The Biosimilar Margin Ramp – The Critical Chart
GLP-1 Optionality
Biocon secured US FDA approval for generic Saxenda (liraglutide) in early 2026 and has been launching across EU markets. The addressable market for generic liraglutide in the US is approximately $127 million (after Novo Nordisk's aggressive price cuts). Management targets high-teens to low-20% US market share within 2-3 years with limited competition. The broader GLP-1 market is projected at $101 Bn (2026) growing to $180-185 Bn by 2033-2035. However, Biocon's near-term revenue from GLP-1 remains immaterial – this is a 2027-2028 story at earliest. The real prize is generic semaglutide, where Biocon has signed distribution deals (Biomm in Brazil, Ajanta in Africa/Middle East) but US approval timelines remain unclear.

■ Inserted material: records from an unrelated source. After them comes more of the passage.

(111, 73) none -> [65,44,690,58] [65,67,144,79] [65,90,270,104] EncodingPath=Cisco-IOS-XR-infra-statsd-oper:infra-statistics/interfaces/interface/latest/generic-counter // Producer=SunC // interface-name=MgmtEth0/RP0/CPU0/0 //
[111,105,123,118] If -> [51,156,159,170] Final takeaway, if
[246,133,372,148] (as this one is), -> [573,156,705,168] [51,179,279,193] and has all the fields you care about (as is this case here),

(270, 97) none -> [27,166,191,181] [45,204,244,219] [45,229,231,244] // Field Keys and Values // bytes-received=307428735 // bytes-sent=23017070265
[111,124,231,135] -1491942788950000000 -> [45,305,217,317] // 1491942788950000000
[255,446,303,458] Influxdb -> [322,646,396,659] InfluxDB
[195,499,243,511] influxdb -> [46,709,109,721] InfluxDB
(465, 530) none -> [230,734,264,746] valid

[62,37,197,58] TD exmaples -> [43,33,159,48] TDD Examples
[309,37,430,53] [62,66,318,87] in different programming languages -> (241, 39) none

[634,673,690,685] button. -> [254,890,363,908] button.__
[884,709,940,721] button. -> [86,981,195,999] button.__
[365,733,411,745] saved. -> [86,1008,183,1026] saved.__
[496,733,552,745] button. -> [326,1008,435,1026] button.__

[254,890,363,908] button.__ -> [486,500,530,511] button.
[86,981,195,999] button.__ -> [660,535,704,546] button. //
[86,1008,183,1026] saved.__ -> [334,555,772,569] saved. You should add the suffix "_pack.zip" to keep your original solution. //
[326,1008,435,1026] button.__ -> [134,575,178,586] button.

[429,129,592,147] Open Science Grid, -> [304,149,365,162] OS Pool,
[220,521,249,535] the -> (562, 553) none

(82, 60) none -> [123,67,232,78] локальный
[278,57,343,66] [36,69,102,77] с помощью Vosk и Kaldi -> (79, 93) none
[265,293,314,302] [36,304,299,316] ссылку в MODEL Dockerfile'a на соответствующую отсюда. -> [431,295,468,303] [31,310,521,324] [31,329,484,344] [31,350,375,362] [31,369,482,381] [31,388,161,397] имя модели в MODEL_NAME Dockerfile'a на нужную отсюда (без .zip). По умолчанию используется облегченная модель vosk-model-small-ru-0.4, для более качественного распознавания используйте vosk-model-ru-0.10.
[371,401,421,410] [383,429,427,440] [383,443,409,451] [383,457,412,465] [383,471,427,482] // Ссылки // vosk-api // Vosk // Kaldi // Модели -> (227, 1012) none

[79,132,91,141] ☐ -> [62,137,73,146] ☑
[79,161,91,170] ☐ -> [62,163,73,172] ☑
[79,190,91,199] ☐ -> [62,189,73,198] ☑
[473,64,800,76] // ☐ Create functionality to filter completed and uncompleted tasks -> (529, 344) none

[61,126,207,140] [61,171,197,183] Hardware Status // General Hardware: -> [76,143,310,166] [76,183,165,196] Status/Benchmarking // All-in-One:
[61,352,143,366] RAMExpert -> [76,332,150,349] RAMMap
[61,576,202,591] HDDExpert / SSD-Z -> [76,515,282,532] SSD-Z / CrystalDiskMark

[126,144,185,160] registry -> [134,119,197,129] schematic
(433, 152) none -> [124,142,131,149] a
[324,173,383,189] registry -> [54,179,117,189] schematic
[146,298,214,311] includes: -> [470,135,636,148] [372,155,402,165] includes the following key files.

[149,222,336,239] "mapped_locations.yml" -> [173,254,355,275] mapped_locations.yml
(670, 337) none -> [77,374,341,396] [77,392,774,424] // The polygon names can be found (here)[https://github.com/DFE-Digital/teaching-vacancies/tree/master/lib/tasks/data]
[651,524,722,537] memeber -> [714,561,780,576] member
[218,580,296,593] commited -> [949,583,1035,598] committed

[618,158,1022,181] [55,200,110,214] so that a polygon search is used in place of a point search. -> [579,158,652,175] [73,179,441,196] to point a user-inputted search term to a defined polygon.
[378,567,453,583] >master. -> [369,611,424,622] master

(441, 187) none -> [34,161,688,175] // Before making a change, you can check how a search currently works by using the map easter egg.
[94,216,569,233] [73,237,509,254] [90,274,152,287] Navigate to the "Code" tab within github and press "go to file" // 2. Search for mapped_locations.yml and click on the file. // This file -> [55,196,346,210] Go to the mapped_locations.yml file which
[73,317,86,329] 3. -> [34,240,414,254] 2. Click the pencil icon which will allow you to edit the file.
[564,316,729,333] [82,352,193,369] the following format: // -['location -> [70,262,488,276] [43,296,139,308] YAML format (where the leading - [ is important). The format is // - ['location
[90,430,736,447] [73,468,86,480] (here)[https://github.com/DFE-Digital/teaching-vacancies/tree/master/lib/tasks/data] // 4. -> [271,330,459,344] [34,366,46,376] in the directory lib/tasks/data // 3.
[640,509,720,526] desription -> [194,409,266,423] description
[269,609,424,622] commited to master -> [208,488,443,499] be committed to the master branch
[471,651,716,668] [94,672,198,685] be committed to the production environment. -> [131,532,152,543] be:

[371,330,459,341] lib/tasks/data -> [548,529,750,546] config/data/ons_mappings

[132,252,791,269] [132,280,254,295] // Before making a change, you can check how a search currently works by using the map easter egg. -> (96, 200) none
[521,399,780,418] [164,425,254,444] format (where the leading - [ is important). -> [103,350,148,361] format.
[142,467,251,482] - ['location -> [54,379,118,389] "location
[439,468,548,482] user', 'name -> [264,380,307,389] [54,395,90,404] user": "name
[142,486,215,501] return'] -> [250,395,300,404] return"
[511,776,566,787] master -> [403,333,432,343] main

Working Capital Efficiency
The cash conversion cycle has improved dramatically from 184 days (FY2022) to 18 days (FY2025). This is driven by extending payable days to 460 (supplier financing power from scale) while reducing inventory days from 423 to 346. Debtor days at 131 remain elevated for the sector, reflecting the global biosimilar tender business model where government healthcare systems pay slowly.
EPS and Per-Share Economics
EPS in FY2025 was ₹8.44, essentially flat versus FY2024 (₹8.52) despite revenue growth. The QIP-driven dilution (equity capital rose from ₹6.0 Bn to ₹6.68 Bn in H1 FY26, roughly 11% dilution) will further pressure per-share metrics going forward. At ₹345 and ₹8.44 EPS, the stock trades at 41x trailing earnings if you adjust for the diluted share count, but the market is pricing in FY27-28 EPS of ₹12-15 to make the 68x headline P/E work on a forward basis.
What the Numbers Confirm, Contradict, and Demand
The numbers confirm three things: the FCF inflection is real and accelerating (₹17.2 Bn in FY2025 vs. negative for six prior years), biosimilar margins are expanding (28% EBITDA in Q3 FY26), and deleveraging is on track (debt-to-equity from 1.01x to 0.62x in three years).
The numbers contradict the market's implied confidence: ROCE is stuck at 6%, net margins are compressed at 9%, EPS growth is flat despite a 3.4% revenue increase, and the QIP diluted shareholders by ~11%. At 68x earnings, the stock prices in a future that requires ROCE to more than double within three years.
Watch next quarter: biosimilar EBITDA margin (does it cross 28% sustainably?), interest expense trajectory (does the ₹300 crore savings begin?), and GLP-1 revenue contribution from US Saxenda launch. If biosimilar margins reach 30% and interest drops by ₹300 crore, FY27 EPS could reach ₹12-14 – which would compress the P/E to 25-29x, within the peer range. That is the bull case in a single sentence.